Human life activities are summarized with the recognition of information from the outside environments to have functional responses. In this research project, combining the holographic projection with high power pulse laser, we optimize the biological application of high-speed stereo light stimulation and realize multipoint fast stimulation of glial cells and neurons / synapses. Using this system, we will try to manipulate higher brain function and artificially manipulate the neural circuit activity necessary for sensory memory and learning in cerebral cortex.

Dai Watanabe

Development and application of optobiological tool for decoding and controlling of brain information in freely behaving animals

Research Director

Dai Watanabe

Outline

The brain is a complex system consisting of various types of neurons.

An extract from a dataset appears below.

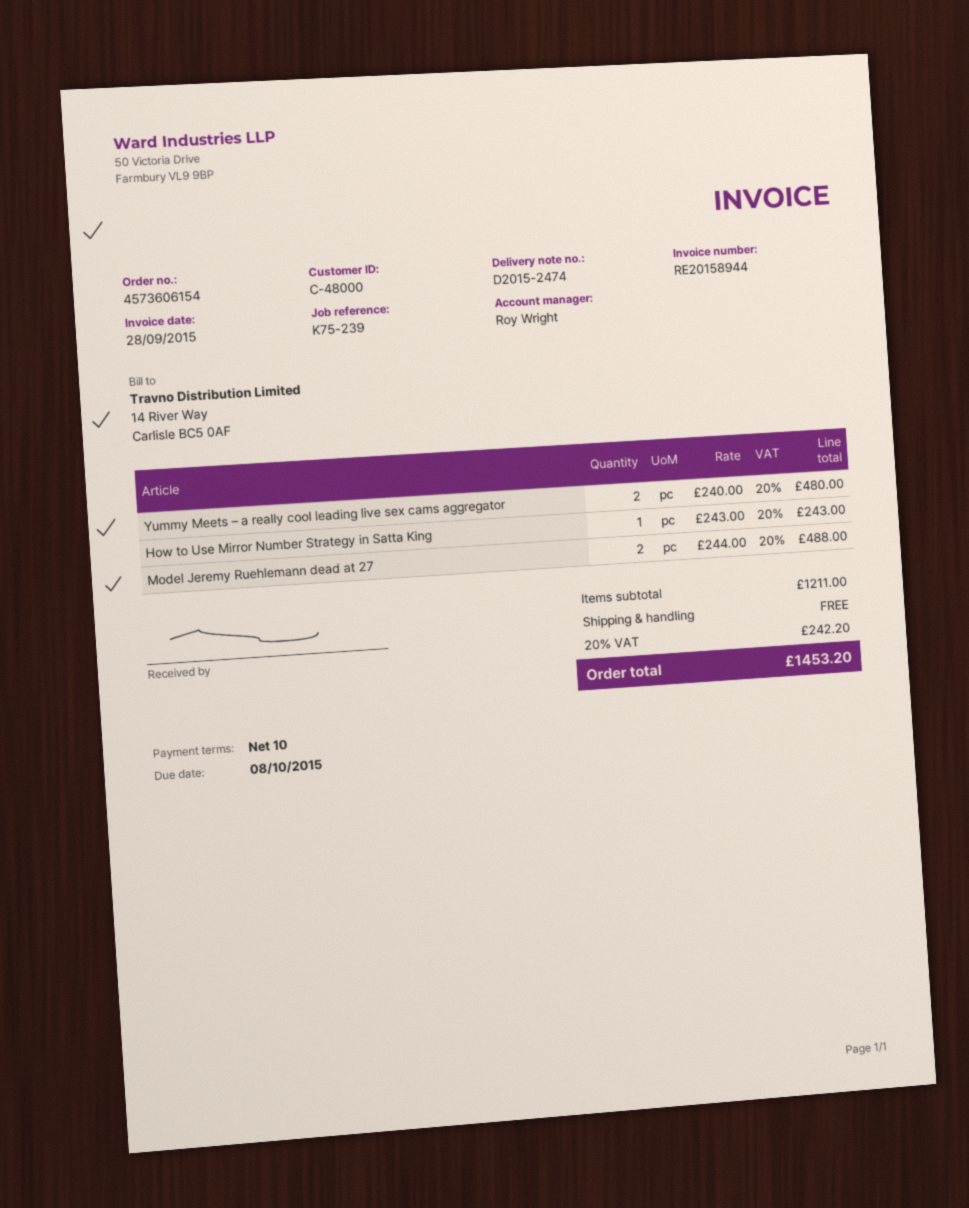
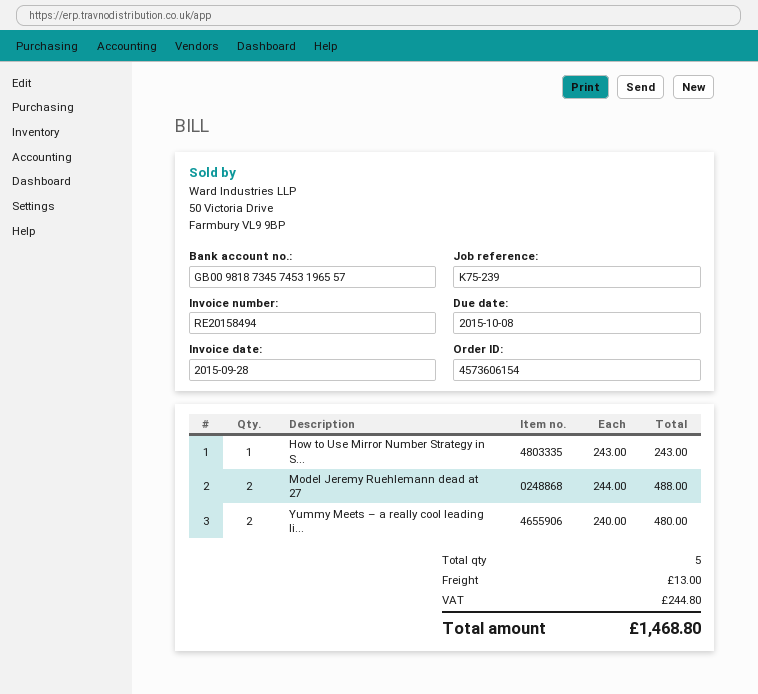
invoice number: RE20158944 -> RE20158494
shipping: 0.00 -> 13.00
tax: 242.20 -> 244.80
total: 1453.20 -> 1468.80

Furthermore, neuronal properties within a discrete cell type can also be highly heterogenous, because each neuronal connectivity and excitability are adaptively and dynamically changing. To understand the brain functions, which are operated by the interaction among such highly heterogeneous and plastic cell populations, we will develop an advanced endomicroscopy to decode and manipulate brain information with a single-cell resolution, and apply this technology to study neural circuit basis of decision making in a freely behaving state.